DKIM works in a similar way to this box. The sender has a cryptographic private key that is used to encode the message headers. The public key is made available on a decentralized public internet registry called the DNS or Domain Name System. Any of the servers involved in passing the message along to the final destination can retrieve the public key and decrypt the headers to verify that the message is valid. And just like the locked box, the public key cannot be used to encrypt the headers (and lock the contents of the drawer); only the private key can do that.
We can also think of this like another class of postal mail available at the post office. If SPF-authenticated email is certified mail, then DKIM-authenticated messages are registered mail, kept under lock and key at all times along the delivery route to prevent tampering.
DMARC – Domain Message Authentication Reporting and Conformance
Imagine that someone sends you one of these fancy double lockboxes. The courier bringing the package performs one final check before delivering it. She looks up the delivery conformance policy for the sender of the package. Their policy says that the package should have originated from a trusted address (SPF).
The package should also have been in a locked box from a trusted source holding a private key and should be verifiably unaltered in transit (DKIM). The policy further stipulates that if the SPF and DKIM conditions are not met, the courier should quarantine the package and inform the sender of the violation.
This policy is analogous to a Domain Message Authentication Reporting and Conformance (DMARC) policy. DMARC is the latest authentication tool, built on both SPF and DKIM. It’s a way for senders to inform recipients which authentication methods to check for and what to do if a message claiming to be from them does not pass the required checks.
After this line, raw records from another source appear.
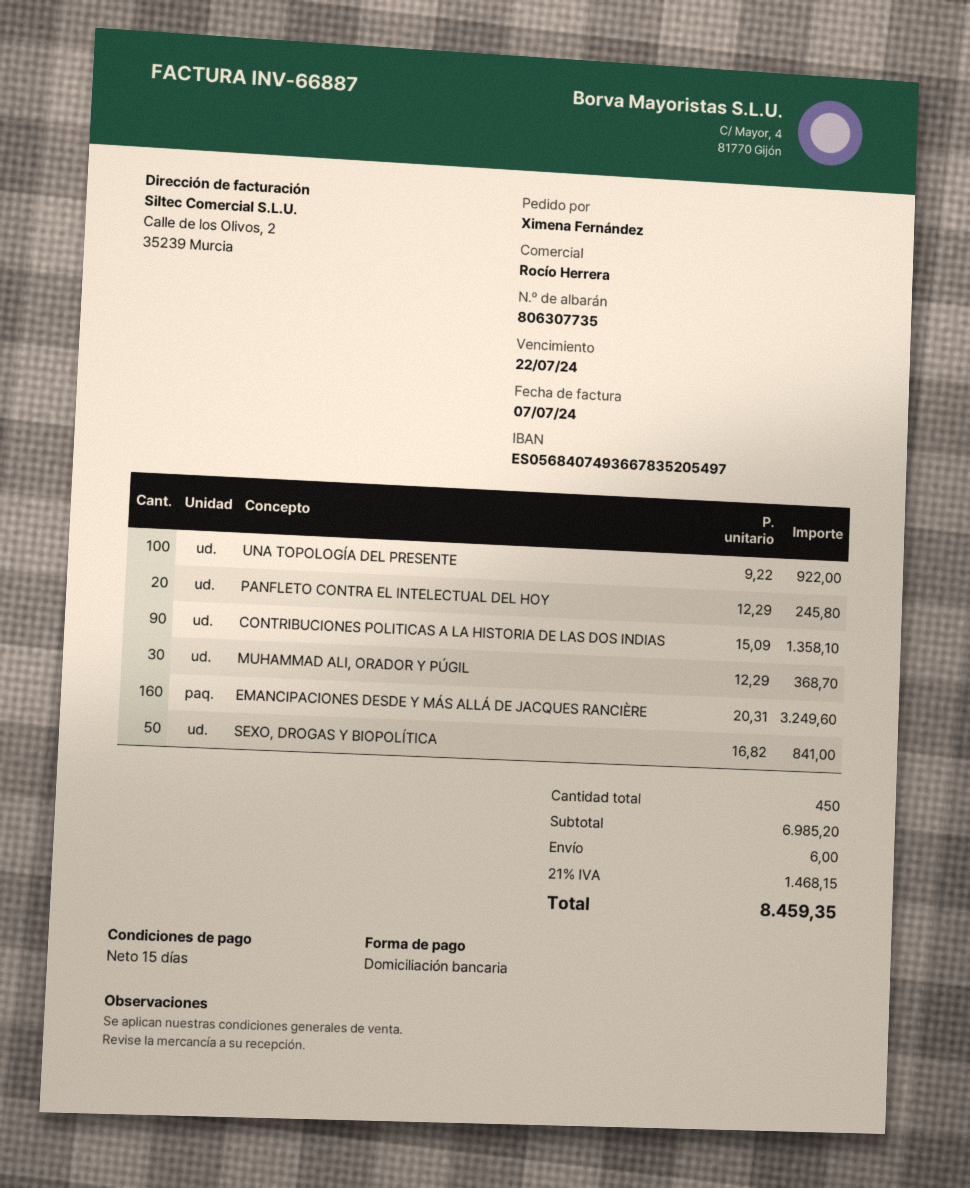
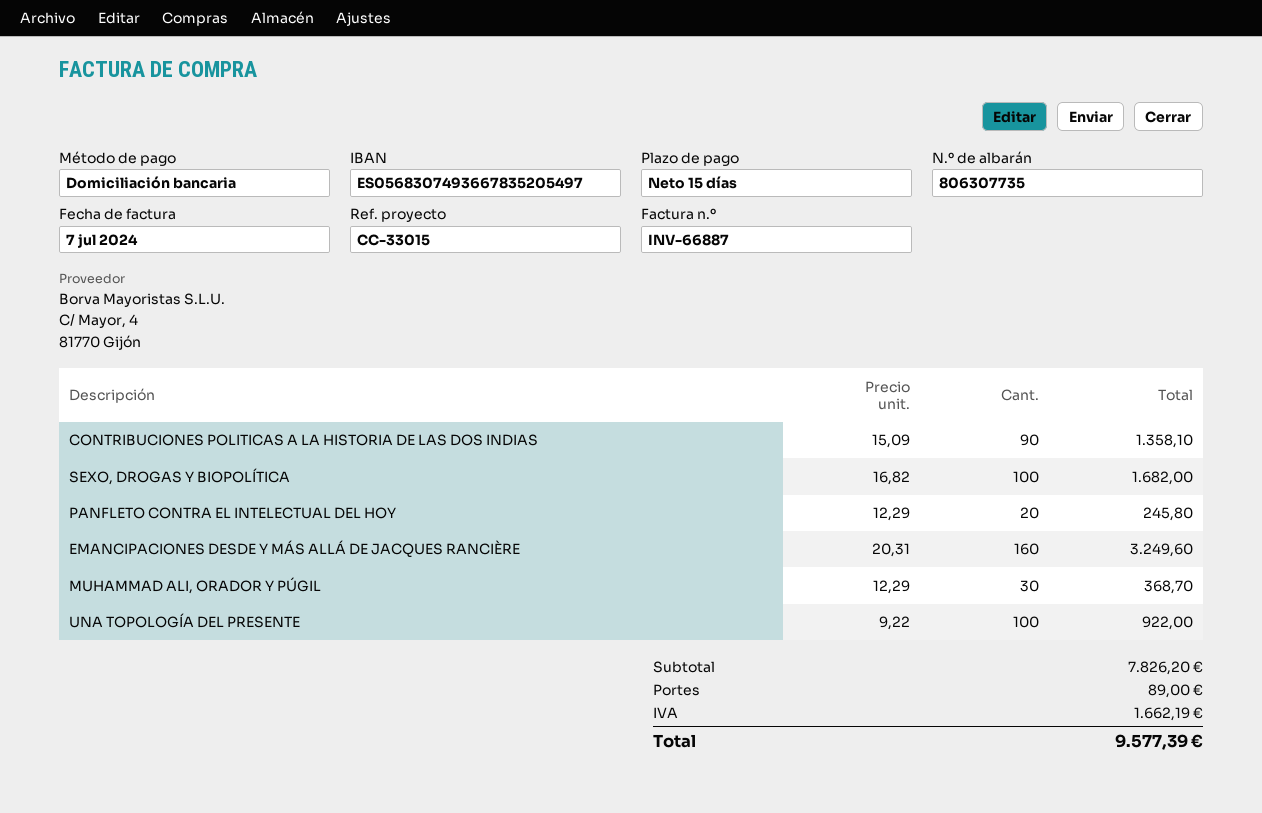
bank account: ES0568407493667835205497 -> ES0568307493667835205497
SEXO, DROGAS Y BIOPOLÍTICA: 50 x 16.82 = 841.00 -> 100 x 16.82 = 1682.00
subtotal: 6985.20 -> 7826.20
shipping: 6.00 -> 89.00
tax: 1468.15 -> 1662.19
total: 8459.35 -> 9577.39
Instructions might include marking the message as quarantined and therefore likely to be suspicious or rejecting the message completely.
You might wonder why senders would ever want to allow messages that don’t pass DMARC to be delivered. DMARC also provides a feedback loop so senders can monitor whether emails that appear to be originating from their domains are conforming with the policy or not. For some providers like Microsoft and Gmail, many systems have been sending messages with domains like hotmail.com and gmail.com in the From address for a long time.
An abrupt change to a strict DMARC policy would negatively impact many senders, so they continue to allow messages that fail DMARC to be delivered. However, that will be changing soon.
To review, there are three widely used authentication protocols:
- Sender Policy Framework (SPF) performs a check similar to verifying a return address to authenticate a sender’s identity.
- DomainKeys Identified Mail (DKIM) authenticates a sender’s identity as well, but goes further by ensuring the contents of the message are unaltered by using a locked box or a wax seal.
- Domain Message Authentication Reporting & Conformance (DMARC) is the courier that makes sure messages meet SPF and DKIM requirements before they are delivered.
What Email Authentication Means For Senders
With DMARC, domain owners finally have full control over the “from” address over that appears in a recipient’s’ email client. Large mailbox providers like Yahoo! and AOL have already implemented strict policies. Emails that appear to originate from these domains but that fail authentication checks will get dropped. Gmail and Microsoft plan to implement similar changes very soon.
What this means is that you should never send from domains that are not configured to allow your server via DKIM and SPF. If you send emails on behalf of clients, you’ll want to ensure your clients have the correct DNS entries in place to enable this.
For recipients, the increased popularity of these technologies means a reduction in phishing and spam emails that get delivered. And that’s always a good thing.